The two primary steps in any NLP data pipeline are:

  1. Tokenization: The process of breaking a raw string of text into smaller pieces called "tokens". These can be words, subwords, or characters.
  2. Numericalization: The process of converting each token into a unique integer ID based on a pre-defined "vocabulary".

xTorch provides a suite of transforms to handle these steps, from powerful tokenizers to utilities for managing sequence length.

All text transforms are located under the xt::transforms::text namespace and can be found in the <xtorch/transforms/text/> header directory.

General Usage

Text transforms are used within a Compose pipeline, which is then passed to an NLP Dataset. A key difference from other modalities is the reliance on a vocabulary, a mapping from tokens to integers. This vocabulary is often built from the training corpus or loaded from a pre-trained model's files.

#include <xtorch/xtorch.h>
#include <iostream>
 
int main() {
    // In a real application, you would load a vocabulary from a file.
    // For example, for a BERT model, this would be a 'vocab.txt' file.
    // std::string vocab_path = "path/to/bert/vocab.txt";
 
    // 1. Define a pipeline of text transformations.
    auto text_pipeline = std::make_unique<xt::transforms::Compose>(
        // Tokenize the input string using the BERT WordPiece tokenizer
        std::make_shared<xt::transforms::text::BertTokenizer>(/*vocab_path=*/vocab_path),
        // Truncate sequences to a maximum length of 512 tokens
        std::make_shared<xt::transforms::text::Truncate>(512),
        // Add special tokens like [CLS] and [SEP]
        std::make_shared<xt::transforms::text::AddToken>("[CLS]", /*at_beginning=*/true),
        std::make_shared<xt::transforms::text::AddToken>("[SEP]", /*at_beginning=*/false)
        // Note: Padding is often handled by the DataLoader's collate function,
        // but can also be a transform.
    );
 
    // 2. Pass the pipeline to an NLP Dataset
    auto dataset = xt::datasets::IMDB(
        "./data",
        xt::datasets::DataMode::TRAIN,
        /*download=*/true,
        std::move(text_pipeline)
    );
 
    // 3. The DataLoader will now yield batches of tokenized and numericalized text
    xt::dataloaders::ExtendedDataLoader data_loader(dataset, 16);
    // ...
}

Available Transforms by Category

Tokenizers

These modules are responsible for the first step: converting a string into a sequence of tokens.

Transform Description Header File
BertTokenizer Implements the WordPiece tokenization algorithm used by BERT. It requires a vocab.txt file. bert_tokenizer.h
SentencePieceTokenizer A tokenizer that uses the SentencePiece library, common in models like XLNet and T5. It requires a spm.model file. sentence_piece_tokenizer.h

Vocabulary and Numericalization

These transforms handle the conversion between tokens and integer IDs.

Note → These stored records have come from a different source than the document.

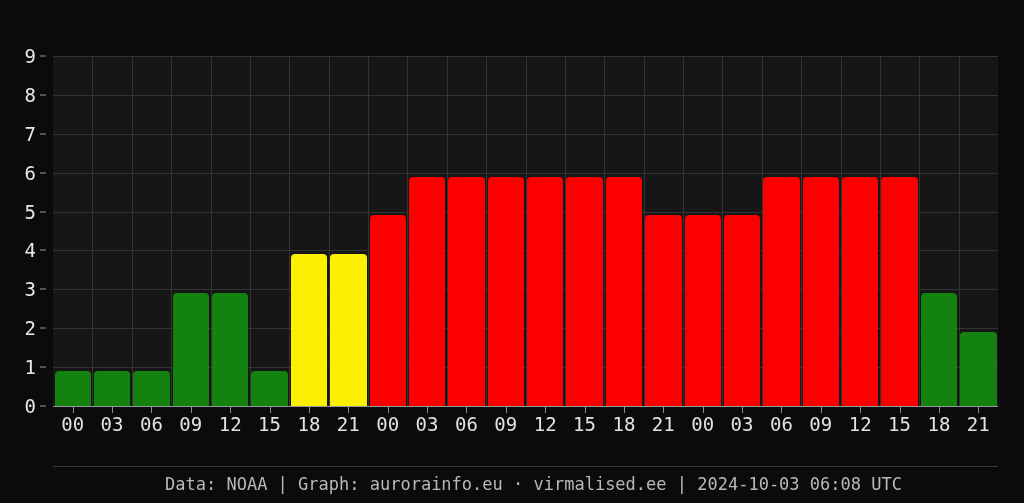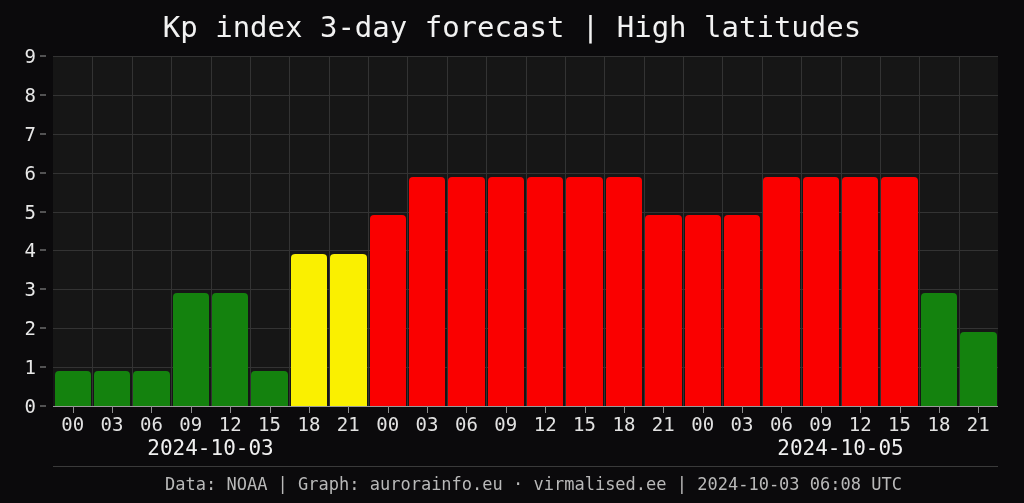"Kp index 3-day forecast |" div.title { html: <div>Kp index 3-day forecast | High latitudes</div> -> none }
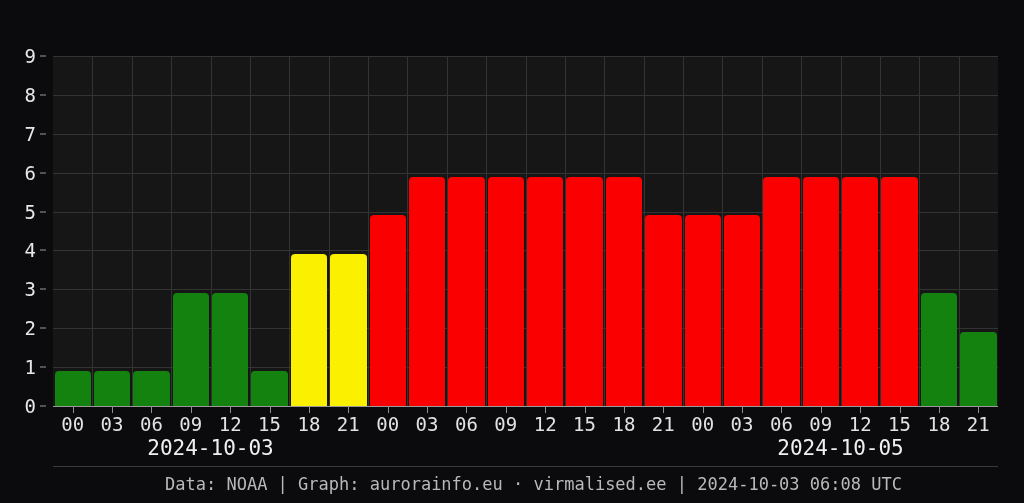"2024-10-03" div.daylabel { html: <div>2024-10-03</div> -> none }
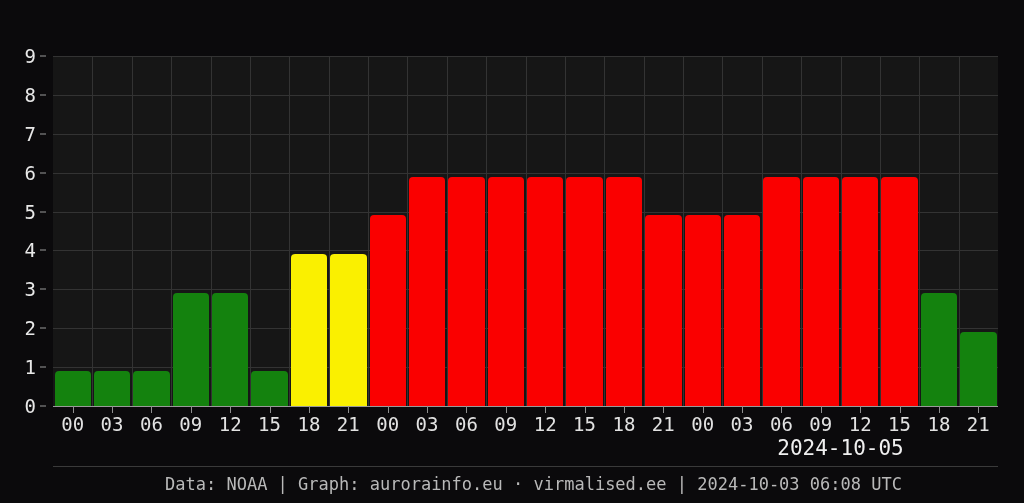"2024-10-05" div.daylabel { html: <div>2024-10-05</div> -> none }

Transform Description Header File
VocabTransform A transform that takes a vocabulary object and converts a sequence of string tokens into a sequence of integer IDs. vocab_transform.h
StrToIntTransform A lower-level transform for converting strings to integers, often used internally by VocabTransform. str_to_int_transform.h

Sequence Utilities

These transforms are used to format the token sequences to meet the model's requirements.

Transform Description Header File
PadTransform Pads a sequence to a specified length with a given padding token ID. pad_transform.h
Truncate Truncates a sequence to a maximum specified length. truncate.h
AddToken Adds a special token (e.g., [CLS], [SEP], [EOS]) to the beginning or end of a sequence. add_token.h

Data Augmentation

These transforms modify the input text to create new training samples, which can help improve model robustness.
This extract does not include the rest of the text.